After years — decades, really — writing about the work lives of golf course superintendents, I’ve come to the sobering realization that I don’t have what it takes to become one.
This is more a confession than a revelation. And it has to do less with the requisite knowledge base than with character type and profile. To be sure, all those years I spent as a graduate student at the University of Massachusetts at Amherst had nothing to do with campus offerings in horticulture, turfgrass or agronomy. My only affiliation then with the university’s famed Stockbridge School was that I regularly passed the building it occupied on my way from my Political Science Department in Thompson Hall to the Campus Center for more coffee. If these days I get introduced as “Dr.” or “Professor” when giving golf industry talks, I correct any potential misimpression about the field in which I am technically certified.
Yet 40 years of articles, books, podcasts and consulting on golf course design, management, setup and renovation have given me a distinct perspective on the character traits needed to thrive on the job — or in some cases, merely to survive. I judge things less by the nutrient levels or thatch layer that superintendents achieve, or how consistent a topdressing program they maintain over a season. Instead, what I see is their ability to adjust, establish personal equilibrium, handle difficult circumstances and respond to undue demands by people in positions to overrule them, even when those same folks don’t have the technical knowledge to know what it takes to do the job.
I have seen all kinds. Folks with enormous patience. Workaholics with no sense of “enough is enough” because they too readily compensate for an utter lack of discipline by piling up more hours. I’ve seen greenkeepers who didn’t show up until 9 a.m. and changed cups only three times a week. I’ve seen drug addicts, embezzlers and those more interested in side hustles than executing their main job. I can recall superintendents who were afraid to grow new grass and those who thought it a virtue to push the turf until it came within an inch of dying out. And I’ve seen course managers who could not wait to take on new tasks and teach their crew another skill set.
Superintendents answer to a wide variety of people as part of their everyday routine, including a few too many folks whose agronomy knowledge is limited to the latest article they just read online. Worse yet are those golfers who mistake their wealth or playing skill for the qualifications to suggest course alterations — like the need to install flash white bunker sand or their advice about the proper way to battle ash tree decline.

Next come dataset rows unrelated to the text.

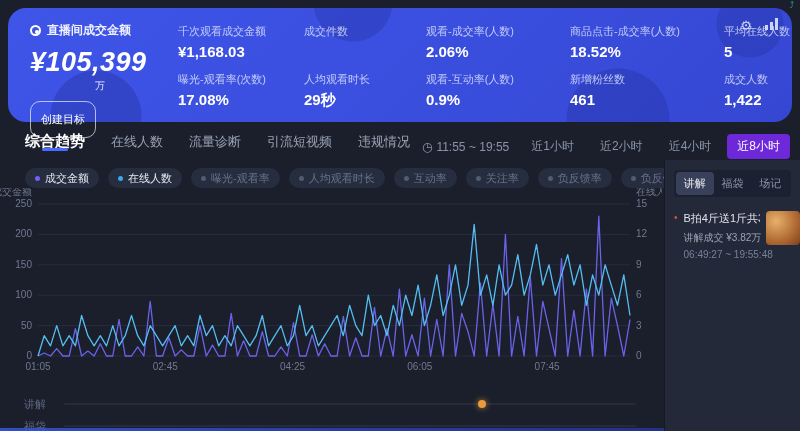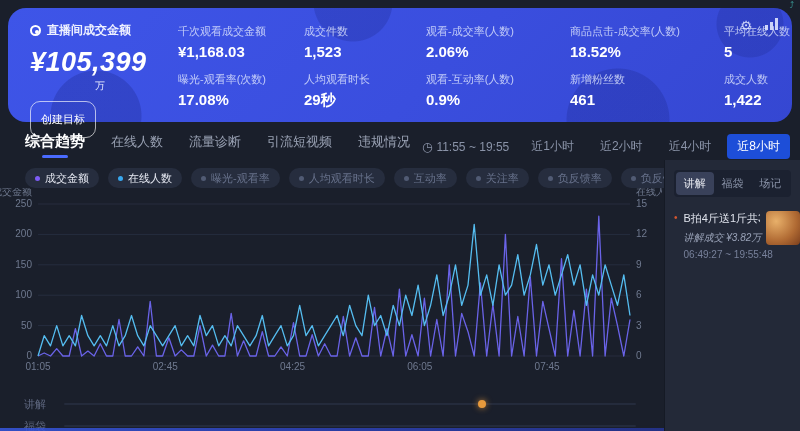"1,523" div.m-value { html: <div>1,523</div> -> none }
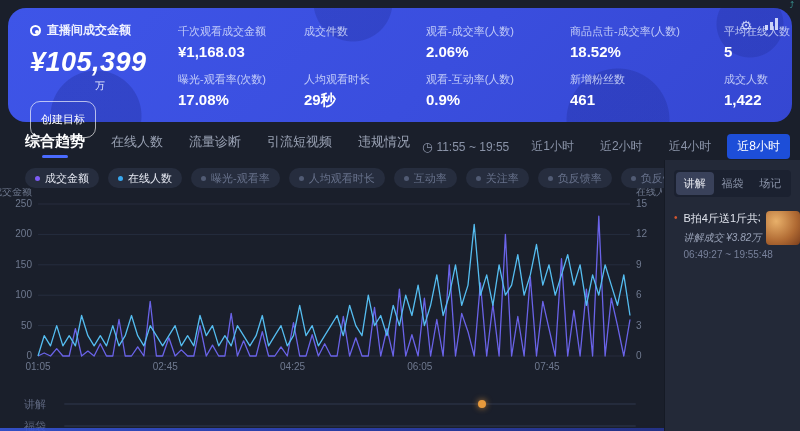"综合趋势" .tab { padding-bottom: 7px -> none }
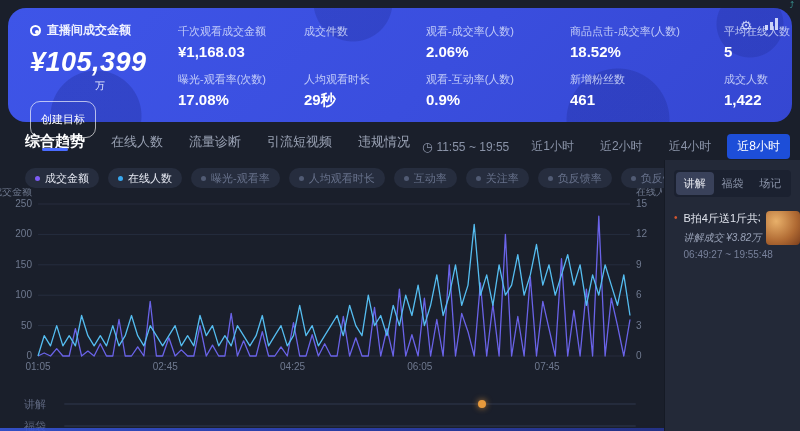"近8小时" .range-btn.selected { background: #1d4ed8 -> #6d28d9 }
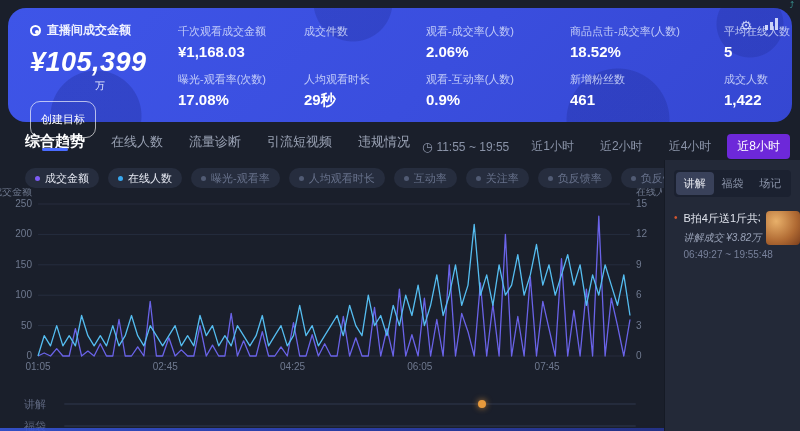"讲解成交 ¥3.82万" .item-deal { font-style: italic -> none }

If I were a superintendent, I would have a very hard time heeding my own advice in such cases, which is simply to “pretend to listen.” But even those annoying encounters don’t come close to the real test of a superintendent’s character — dealing with folks who have the power to make or break you professionally.
It might be a general manager whose contract pays a bonus for all those profitable Monday outings, which means no “downtime” for the course or grounds crew to recover. Or the meddling owner who paid too much for his daily-fee course and now monitors the staff he mistrusts through cameras installed at various workstations. Equally frustrating is the small, determined group of members convinced that the superintendent has suddenly “gone stupid” and is holding the club back from top-100 status.
Of course, there are lots of emotionally balanced superintendents whose jobs are reasonably well-paid and who can delegate enough time to get through the “100 days of mid-season hell” without forgetting the names of their kids. Like everything else in life, the industry has its own hierarchy and class structure. For every well-paid, comfortable position there are many more where the pay is low, the hours long, the physical demands great and the sense of emotional fulfillment lacking.
In that way, the golf world is akin to academia, where for every esteemed professor at a Harvard or a Stanford teaching two courses a semester in their specialty, there are many more at low-paid service schools teaching eight courses a year of remedial writing and general studies. No wonder folks quit, burn out or have trouble recruiting.
Given the job’s demanding nature, it’s all the more reason to admire those who stick with the trade for the duration of their working lives. It takes considerable strength of character to be a superintendent.